TASK ITEM
For the word "html", tally the lines of the data that contain it and give the tally alone.

DATA PROVIDED
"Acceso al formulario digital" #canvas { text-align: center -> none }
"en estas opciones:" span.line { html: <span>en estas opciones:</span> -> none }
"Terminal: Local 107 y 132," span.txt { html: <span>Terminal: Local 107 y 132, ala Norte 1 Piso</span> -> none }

* * *

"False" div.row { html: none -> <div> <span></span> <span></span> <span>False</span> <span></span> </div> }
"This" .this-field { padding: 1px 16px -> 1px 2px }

--

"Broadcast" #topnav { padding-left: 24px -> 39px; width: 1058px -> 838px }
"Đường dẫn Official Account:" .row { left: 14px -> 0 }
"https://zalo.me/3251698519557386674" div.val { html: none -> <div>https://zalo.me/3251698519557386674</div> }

WRITTEN SOLUTION
4